*** Opening INPUT ***

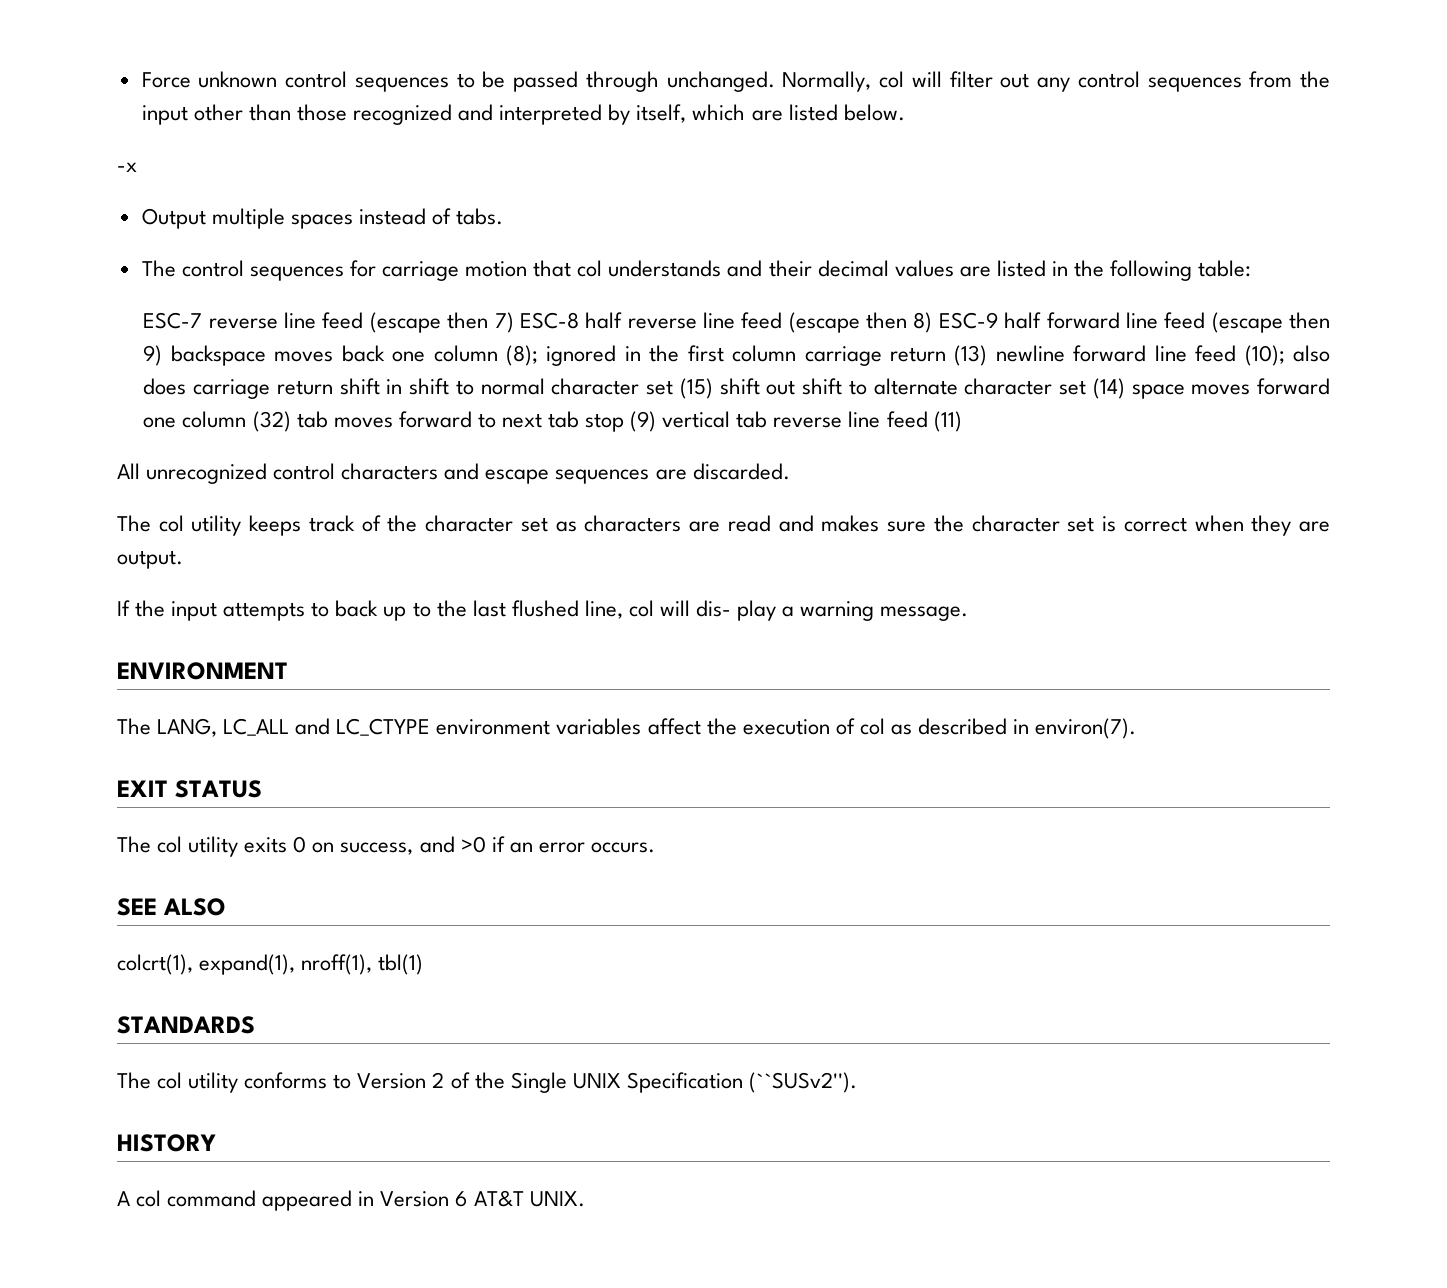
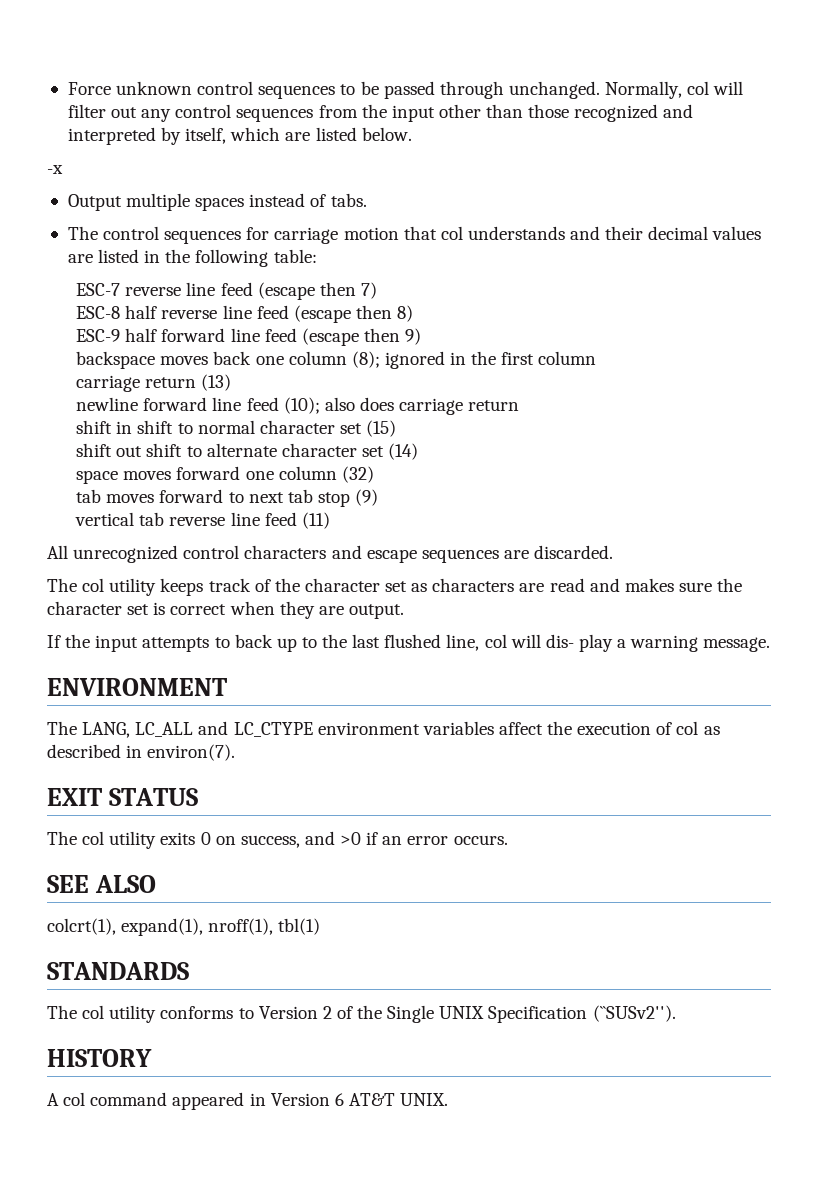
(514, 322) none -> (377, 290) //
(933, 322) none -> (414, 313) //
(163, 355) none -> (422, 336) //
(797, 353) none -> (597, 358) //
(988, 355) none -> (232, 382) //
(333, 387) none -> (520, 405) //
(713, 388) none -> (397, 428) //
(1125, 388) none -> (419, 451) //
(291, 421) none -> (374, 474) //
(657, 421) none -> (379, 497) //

*** Closing INPUT ***

TASK ITEM =
Starting from the line with "(163, 355) none -> (422, 336) //", write out every remaining line of the data above exactly, the final line included, and nothing before it.

EXPECTED ANSWER =
(163, 355) none -> (422, 336) //
(797, 353) none -> (597, 358) //
(988, 355) none -> (232, 382) //
(333, 387) none -> (520, 405) //
(713, 388) none -> (397, 428) //
(1125, 388) none -> (419, 451) //
(291, 421) none -> (374, 474) //
(657, 421) none -> (379, 497) //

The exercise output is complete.